14. Don’t Be Aggressive
Being rude or loud, won’t help for sure. These things make your parents discourage you more about your decision. Be patient. Try all the ideas and trust yourself and your choices. You are surely going to persuade your parents about your marriage.
15. Don’t Give Up
After trying everything, if you still feel you won’t make your parents realize what is best for you. Don’t just give up. Please be patient. It’s not that easy. They will realize and trust your decision because they know you so well and after seeing so many efforts from your side. They will support you and your partner.

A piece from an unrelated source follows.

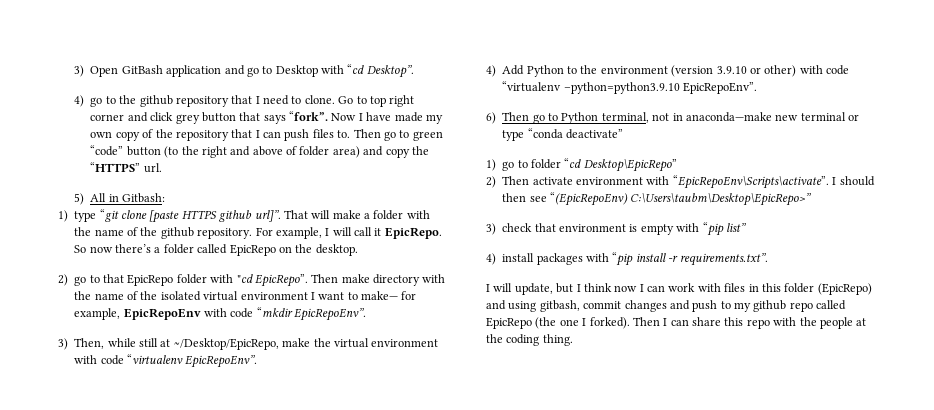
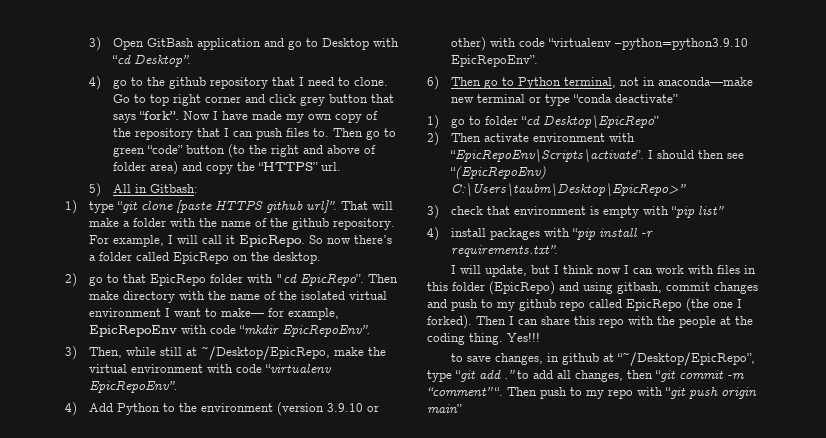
+ Yes!!!
+ to save changes, in github at “~/Desktop/EpicRepo”, type “git add .” to add all changes, then “git commit -m “comment” “. Then push to my repo with “git push origin main”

Why your parents don’t support love marriages?
Parents have seen all your mistakes in choosing friends or any decision related to your life. So they are worried about you. They think that you may fall for the wrong person, or what if your partner doesn’t like them. So these can be the possibilities.
‘Log kya Kahenge’ ( What will people say or think). It makes your parents think many times before saying yes to your love marriage. They don’t want to go against your will, but the societal pressure forces them to give in.
There is a notion that love marriages don’t last for long and eventually lead to a divorce, which most Indian parents hate.
Some parents refuse to let you marry a person who may have less income, lack good looks, etc. Since the caste system is deeply rooted in our society, parents oppose you and the decision of getting married to a person outside their caste. For people who migrated from rural to urban areas, the idea of love marriage is still alien to them. It’s not their mistake. It’s about the exposure and the people they meet.
Arranged marriages are deeply rooted in the tradition and the culture of our country. Don’t make mistakes of being careless at this stage.
The process of convincing your parents can be slow but will be worth it. Then they will be happily giving you blessings on your wedding day. It’s believed that arranged marriages are stable, maintain rituals and make both families close together. But you can explain to your parents that all these things are possible in love marriages too.